I think this depends a lot on what you like. I like a partner who's had experience in LTRs because they've learned different sexual things, more related to sexual communication, intimacy, and maintaining spark throughout time. I assume there are different skills men learn in different settings. I don't generally give much care to 'technique' unless it's really bad (which I've never experienced). And I don't find first times are ever great. Great sex---at least what I consider great sex---is something that comes with time, as you explore each other, and become intimate in the relationship.

Posted
No, it isn't. Your statement is empirically incorrect.

 

I understand that you are trying to say that the guys attitude towards the women he has been with is what matters to you.

 

I'm telling you that the attitude he displays is very commonly different depending on who he is talking to.

 

You can't tell one attitude from the other without actually getting to know him. So take things slow.

Posted
I think this depends a lot on what you like. I like a partner who's had experience in LTRs because they've learned different sexual things, more related to sexual communication, intimacy, and maintaining spark throughout time. I assume there are different skills men learn in different settings. I don't generally give much care to 'technique' unless it's really bad (which I've never experienced).

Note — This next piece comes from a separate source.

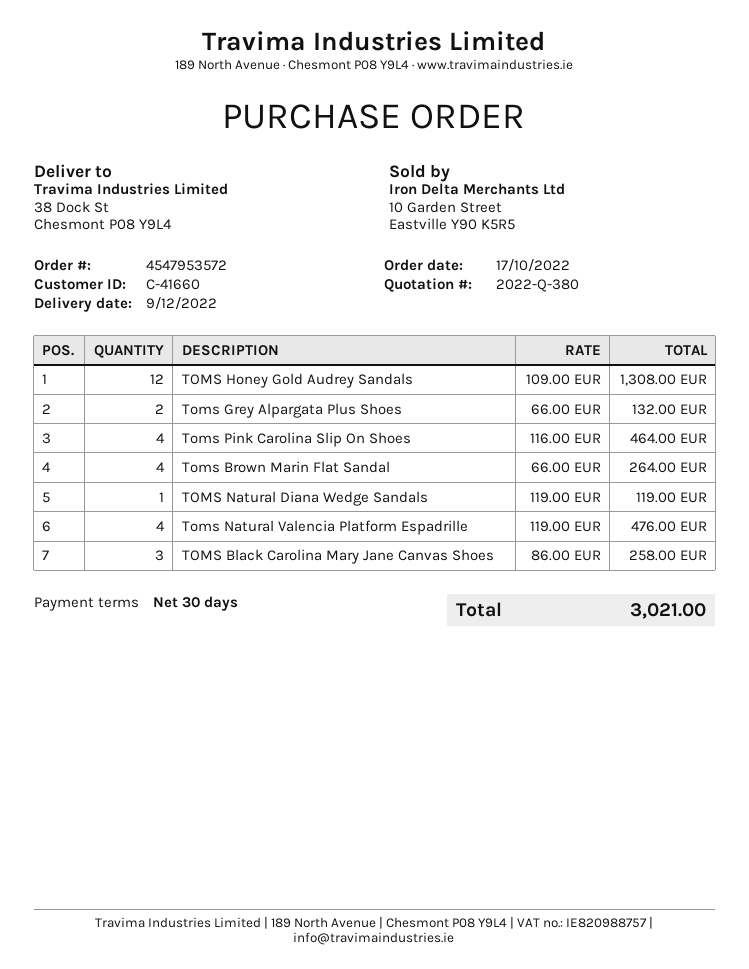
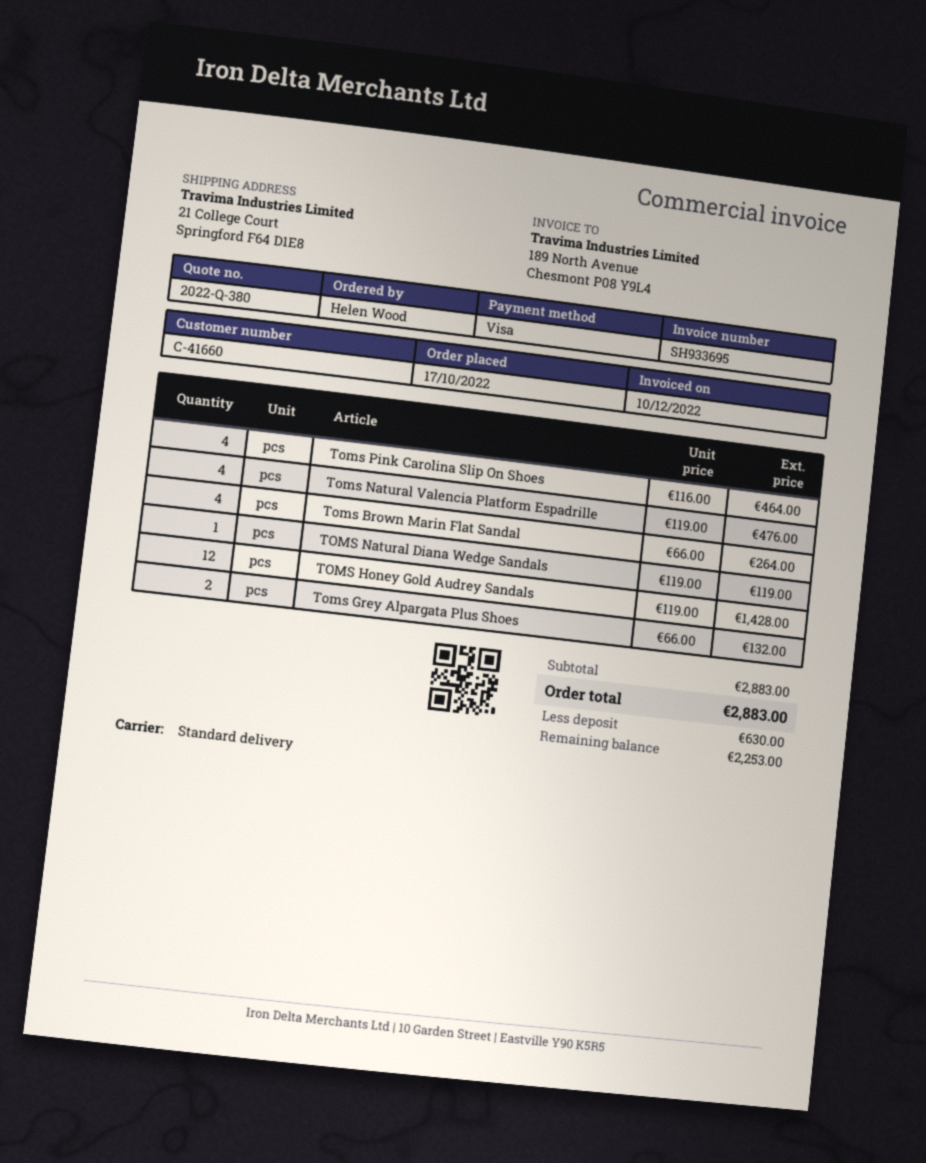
ship to: 38 Dock St, Chesmont P08 Y9L4 -> 21 College Court, Springford F64 D1E8
TOMS Honey Gold Audrey Sandals: 12 x 109.00 = 1308.00 -> 12 x 119.00 = 1428.00
TOMS Black Carolina Mary Jane Canvas Shoes: 3 x 86.00 = 258.00 -> none
total: 3021.00 -> 2883.00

And I don't find first times are ever great. Great sex---at least what I consider great sex---is something that comes with time, as you explore each other, and become intimate in the relationship.

 

I know what you are saying Zengirl and perhaps I'll give you the 'maintaining spark throughout time', that is good food for thought. However the guy I am thinking of could make you feel like he loved you, screw you slowly into a sensual session, or he could take your breathe away with his spark and nastiness. Wow I miss that one, lol.